What I loved a lot and found very inspiring
and clear was the following site: http://www.lburkhart.com/elem/strat.htm."
It provided lots of techniques to experiment with during class in order to vary
the ways we use that single computer and make students become of the process of
using this resource themselves. They become more interested once they are
personally involved with it and the fact that they know their way with that
computer makes them feel better and increases their self-esteem. One of my
favourite is polling the class and make charts of the results.
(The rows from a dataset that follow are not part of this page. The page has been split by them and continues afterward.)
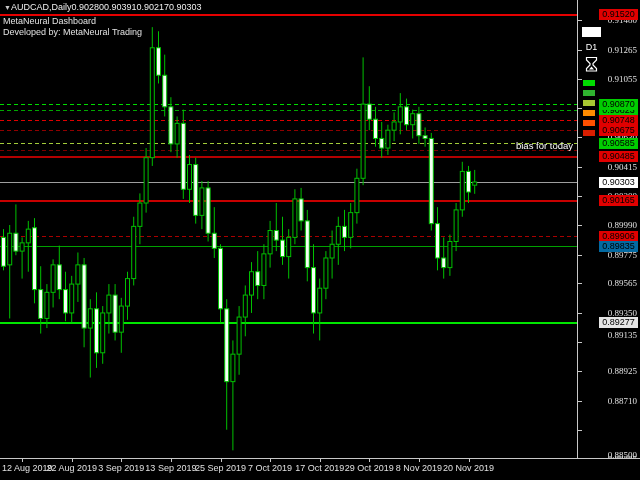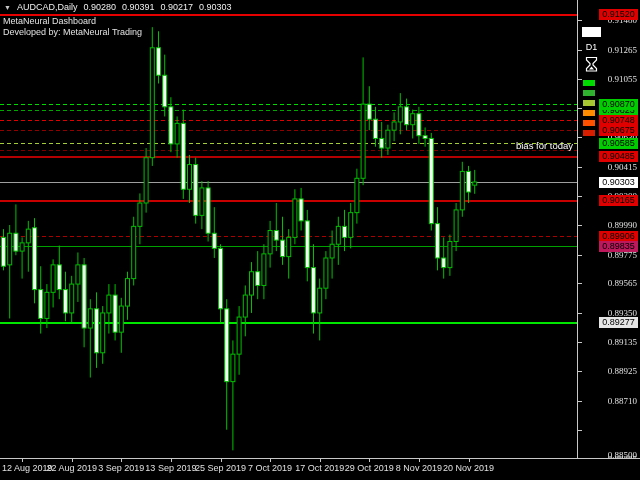--- a/index.html
+++ b/index.html
@@ -7,7 +7,7 @@
           font-family:"Liberation Sans",sans-serif;-webkit-font-smoothing:none;}
   
   .titlebar{position:absolute;top:0;left:0;height:14px;width:577px;z-index:8;
-            display:flex;align-items:center;gap:6px;padding-left:4px;
+            display:flex;align-items:center;padding-left:4px;
             font-size:9px;color:#EFEFEF;white-space:nowrap;}
   .collapse{font-size:7px;color:#C8C8C8;}
   .watermark{position:absolute;left:3px;top:16px;z-index:6;font-size:9px;line-height:11px;color:#E2E2E2;}

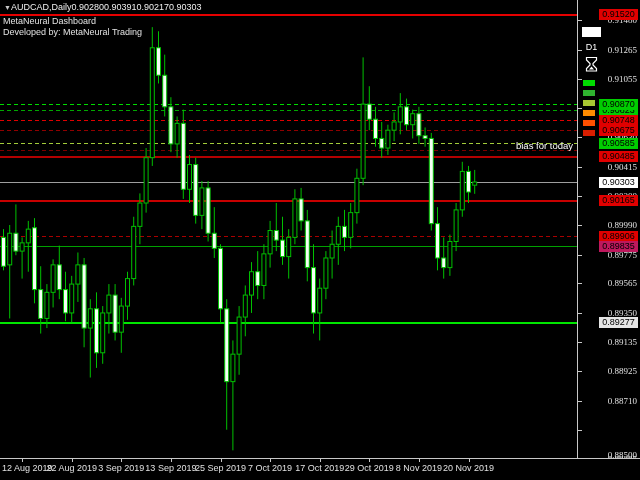--- a/index.html
+++ b/index.html
@@ -247,7 +247,7 @@
       <div class="plabel" style="top: 177px; background: rgb(255, 255, 255); z-index: 4;">0.90303</div>
       <div class="plabel" style="top: 195px; background: rgb(224, 0, 0); z-index: 4;">0.90165</div>
       <div class="plabel" style="top: 231px; background: rgb(224, 0, 0); z-index: 4;">0.89906</div>
-      <div class="plabel" style="top: 241px; background: #be185d; z-index: 4;">0.89835</div>
+      <div class="plabel" style="top: 241px; background: #0369a1; z-index: 4;">0.89835</div>
       <div class="plabel" style="top: 317px; background: #e5e5e5; z-index: 4;">0.89277</div>
       <div class="tmark" style="top: 20px;"></div>
       <div class="ttext" style="top: 15px;">0.91480</div>

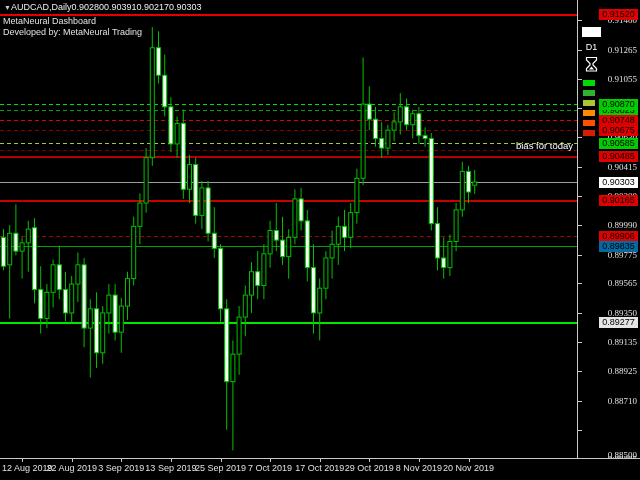--- a/index.html
+++ b/index.html
@@ -272,7 +272,7 @@
       <div class="tmark" style="top: 313px;"></div>
       <div class="ttext" style="top: 308px;">0.89350</div>
       <div class="tmark" style="top: 342px;"></div>
-      <div class="ttext" style="top: 337px;">0.89135</div>
+      <div class="ttext" style="top: 330px;">0.89135</div>
       <div class="tmark" style="top: 371px;"></div>
       <div class="ttext" style="top: 366px;">0.88925</div>
       <div class="tmark" style="top: 401px;"></div>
I have discovered a new way to use the only
computer, very similarly to making an imaginary itinerary made of pictures that
the students have brought (as have visited or wish to visit)--Tahsina's idea--, or
making up a story together. My version is much shorter than a story and it's
very fun, because it involves each student who may go to the computer and write
only one word, but one that can contribute the a valid sentence. The
sentence-machine activity via technology. Another activity stands for working
on text together, turn by turn again, as in the Sentence-Machine, but this
time, the students are given a text and they can only delete one word, but in a
way that it shouldn't affect the text. It's interesting to see how the text
disappears and meanwhile learn which parts in a sentence/text are the most
important and of which the students might dispose.
Going back to learner autonomy, this is what all teachers should strive in their classes, to help the students become self-made men. I think that almost all project-based activities or 'engaging students' classes are steps on the path towards gaining their independence.